The DevOps role ensures software efficiency and reliability throughout its entire life cycle. Let’s dive into the responsibilities of DevOps, their essential tools, and why today they’re indispensable.
DevOps, a term blending “development” and “operations”, is a professional role responsible for optimizing software so it’s ready for deployment after development.
DevOps employs specialized tools, processes, and methods to streamline software development and release, collaborating with both front-end and back-end developers . His goal is to prepare the application for the end user. Much like a stage designer in theater, he crafts the environment to set the stage for a seamless performance.
Differences between developer and DevOps
While front-end and back-end developers focus on writing the software’s code, DevOps oversees its management, deployment across different environments, and system availability.
Typically, there’s a distinct separation between development and operations teams due to their differing skills and goals. Without effective communication, there’s a risk of these teams operating in silos. While developers aim to introduce new features to a software, the operations team is tasked with ensuring its stability post-release.
DevOps acts as a crucial link, bridging the need for swift software modifications with the imperative to ensure its reliability. As such, a DevOps professional must possess strong interpersonal skills to effectively collaborate with different teams.
Unlike developers, the focus of DevOps isn’t on crafting the software itself. Instead, he focuses on the system where the software will be deployed and its underlying infrastructure.
What a DevOps does
The main task of a DevOps is to verify and preserve the usability and stability of a software after it has been developed. DevOps aims to unify and automate processes, and his role is fundamental for managing the code written by developers, its application management and its distribution. In short, DevOps deals with the deployment of software, i.e. all those activities that make the software available for use.
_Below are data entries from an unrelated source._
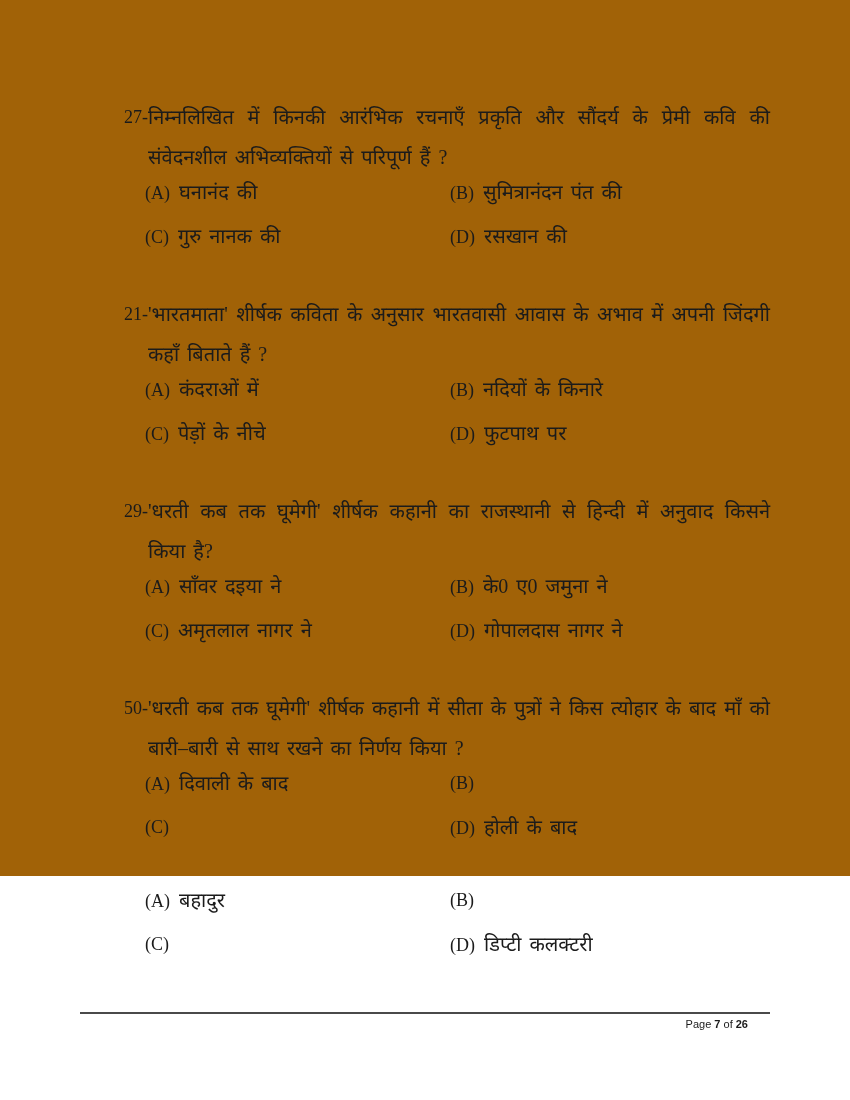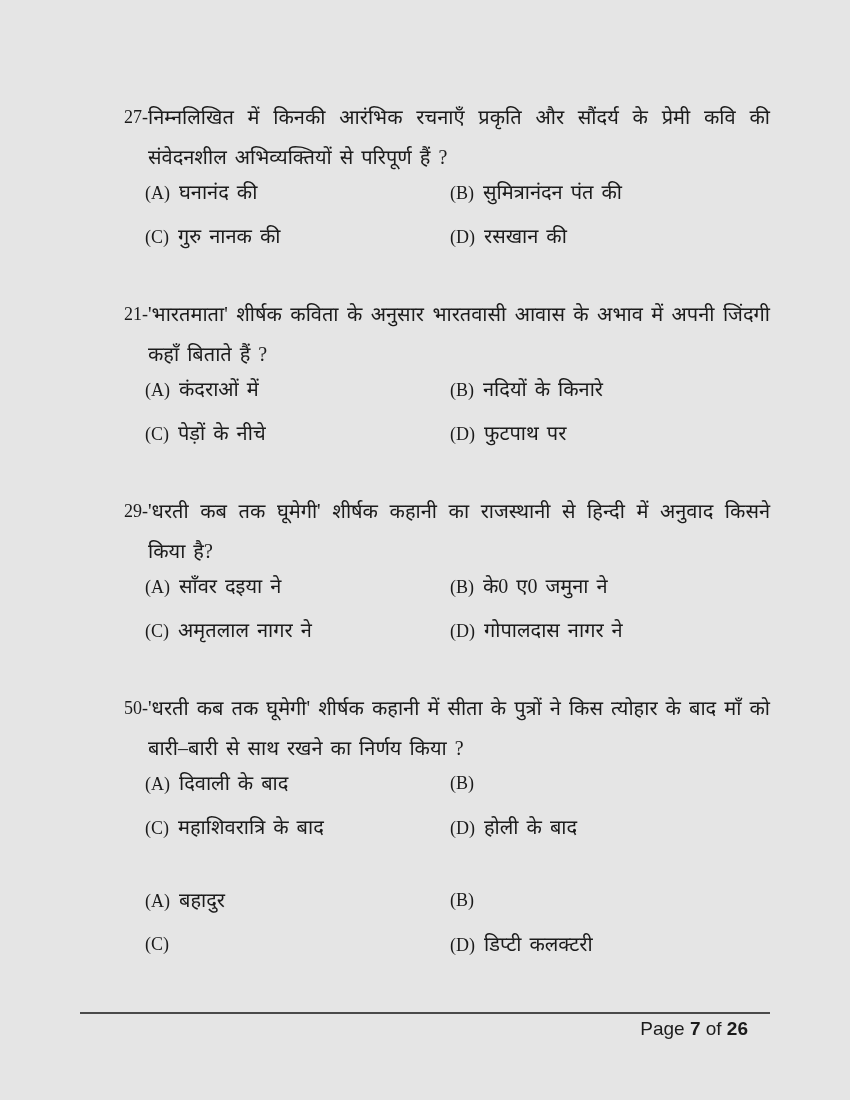"27-" .page { background: #e5e5e5 -> #a16207; height: 1100px -> 876px }
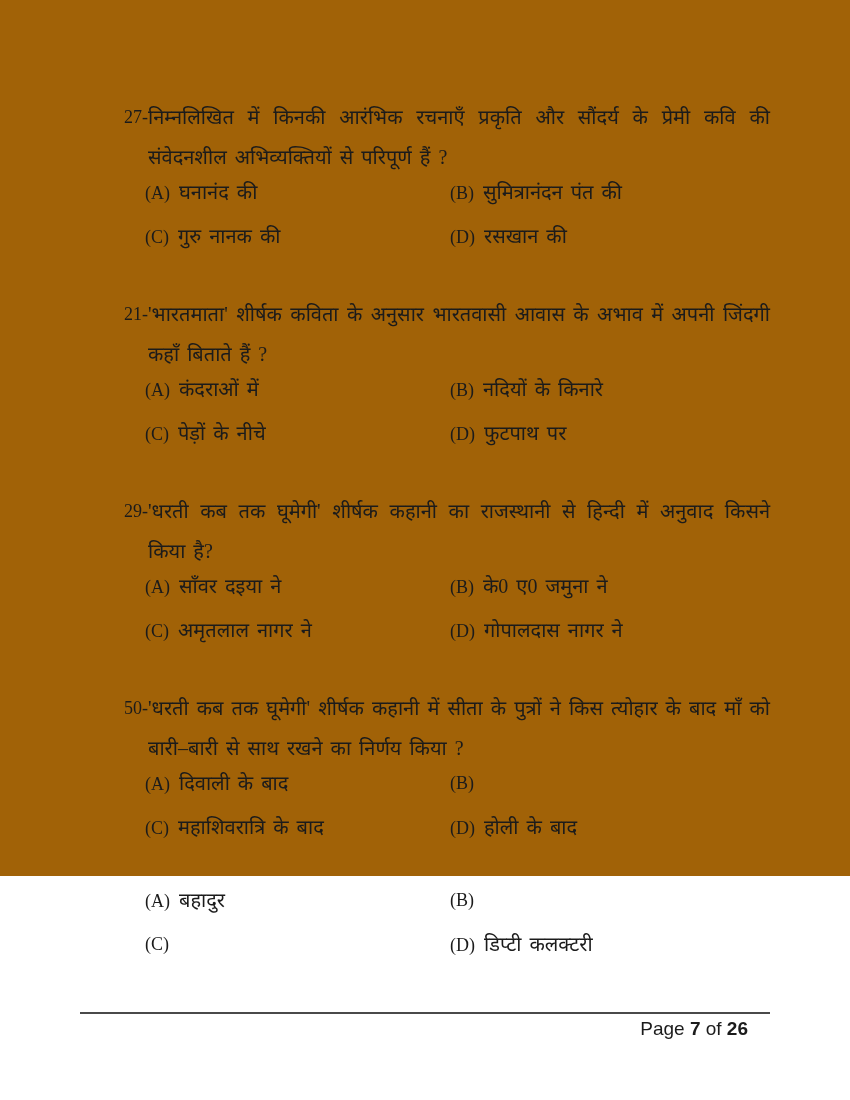"महाशिवरात्रि के बाद" span.opt-text { html: <span>महाशिवरात्रि के बाद</span> -> none }
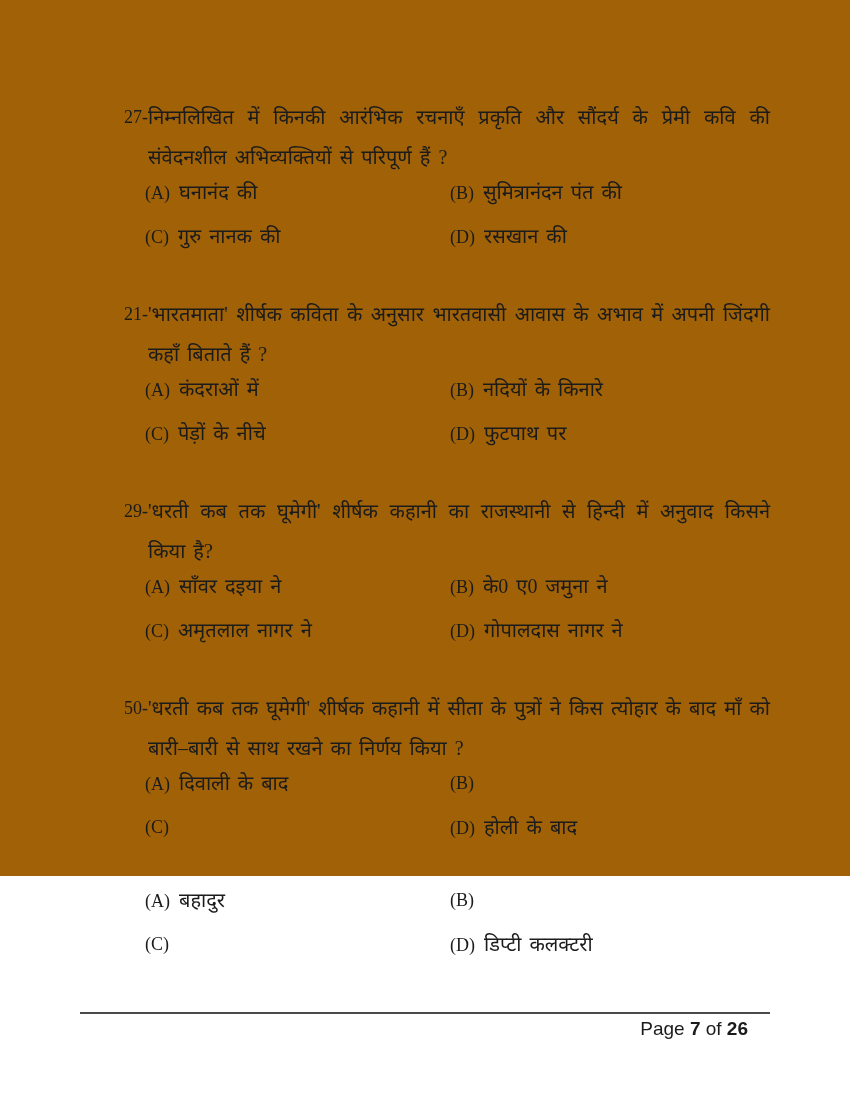"Page 7 of 26" .footer-text { font-size: 19px -> 11px }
Hermes’ experience has led to a process that involves very specific release phases:
- DEV (development): it’s the environment in which the quality tester carries out the first tests to verify that what has been done by the developers is in line with the customer’s requirements.
- QA (quality assurance): if the first test gives a positive result, the code is placed into an environment where it is tested by a sample of users who already know the behavior expected from the software, with the aim of verifying the changes with more realistic data.
- PROD (production): once the tests in the previous phases have given positive results, a series of releases of the product is started in order to make it effectively operational.
These phases are not necessarily separate and successive to each other: they are interconnected processes, which together form what is often called the CI/CD method, i.e. the set of continuous integration (CI) and continuous distribution/deployment (CD) practices. The CI/CD method is supported by both the operational team and the development team, who collaborate according to the Agile methodology and through a DevOps approach.
These practices introduce constant automation and continuous monitoring throughout the application lifecycle, from integration and testing phases to the final deployment.
A DevOps works mainly with Cloud tools such as AWS Cloud and Microsoft Azure. These are the most popular technological environments on the market for this type of operation, also chosen by us at Hermes as they offer several integration solutions and are particularly flexible and scalable. In addition, a good DevOps absolutely must know tools like Jenkins, Docker and Sonar Cube.
Cloud automation facilitates the work of the DevOps, because it reduces times, also avoiding any errors that could occur when carrying out very repetitive operations by hand, and is useful for systemising the various tests and checks that DevOps must carry out before releasing the product. For this reason, tools are used that automatically perform quality tests and also integrative tests (robot framework): the automation of these verifications guarantees that every time the customer makes change requests, the previous code does not show any regressions.
A team effort
The role of DevOps is pivotal because it bridges the gap between developers and users, ensuring the coherence of the entire production process. Indeed, the optimal performance of a software product isn’t solely based on the quality of the code crafted by developers. Instead, it stems from the full production cycle. That’s where DevOps shines, fostering tighter collaboration between development and operations teams.
In essence, a high-quality product demands more than just a development team. A holistic team approach is imperative, a philosophy that Hermes has consistently championed. The fusion of teamwork, technical prowess, managerial acumen, and interpersonal skills is vital for our talents.